:: Given data ::
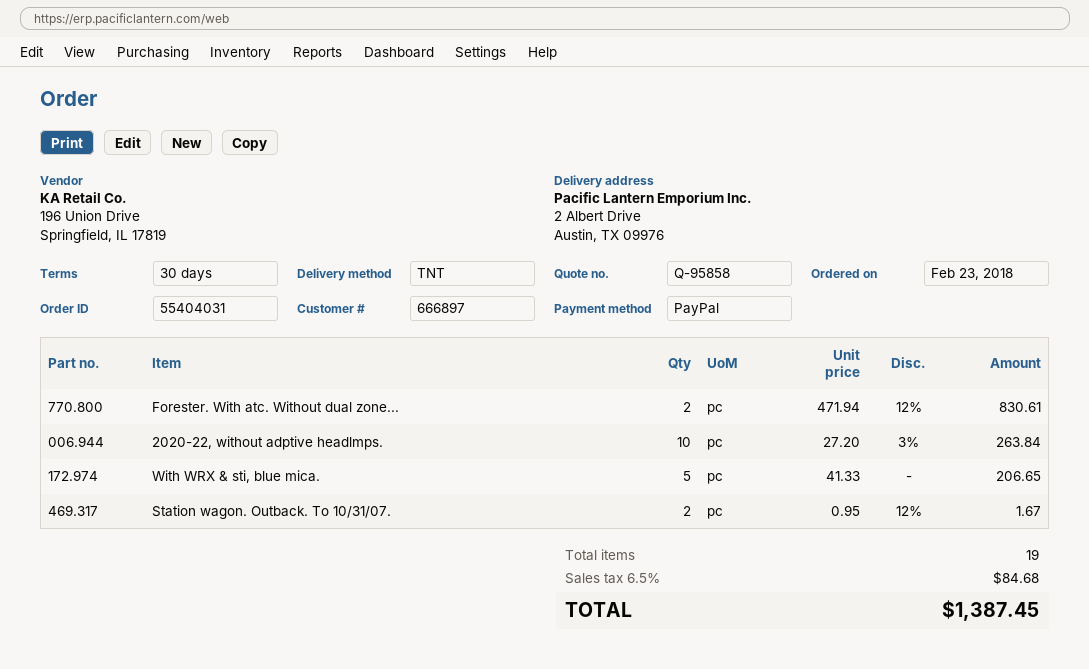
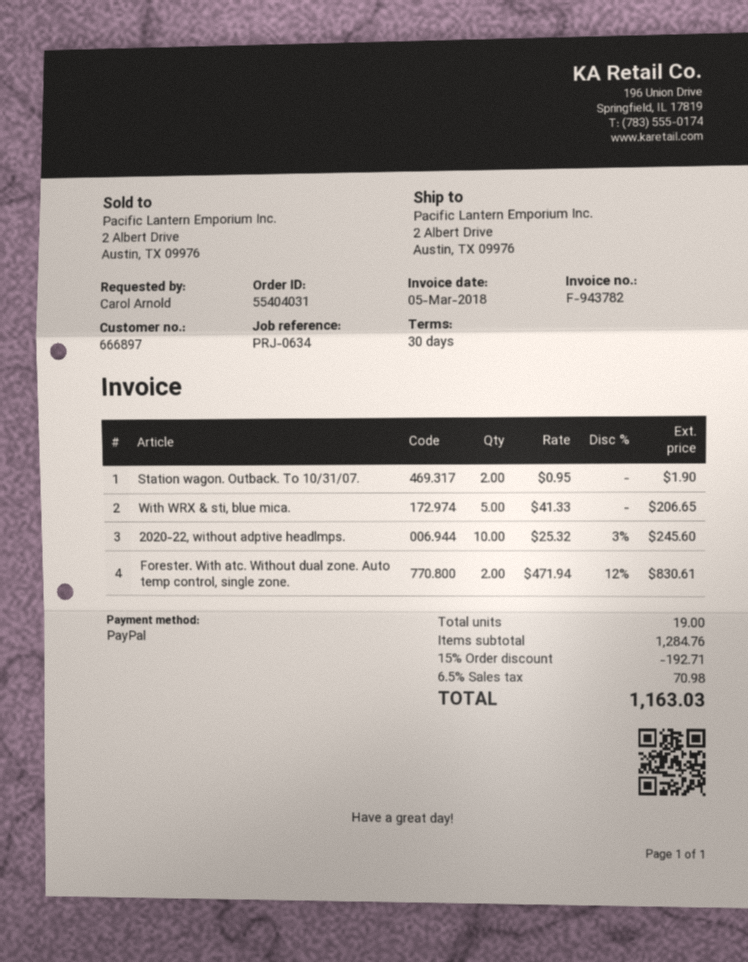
2020-22, without adptive headlmps.: 10 x 27.20 - 3% = 263.84 -> 10 x 25.32 - 3% = 245.60
Station wagon. Outback. To 10/31/07.: 2 x 0.95 - 12% = 1.67 -> 2 x 0.95 = 1.90
discount: none -> 15% = 192.71
tax: 6.5% = 84.68 -> 6.5% = 70.98
total: 1387.45 -> 1163.03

:: Problem requirements ::
With the pictures omitted, the entries are to be transcribed in full, exactly as they appear.

:: The answer ::
2020-22, without adptive headlmps.: 10 x 27.20 - 3% = 263.84 -> 10 x 25.32 - 3% = 245.60
Station wagon. Outback. To 10/31/07.: 2 x 0.95 - 12% = 1.67 -> 2 x 0.95 = 1.90
discount: none -> 15% = 192.71
tax: 6.5% = 84.68 -> 6.5% = 70.98
total: 1387.45 -> 1163.03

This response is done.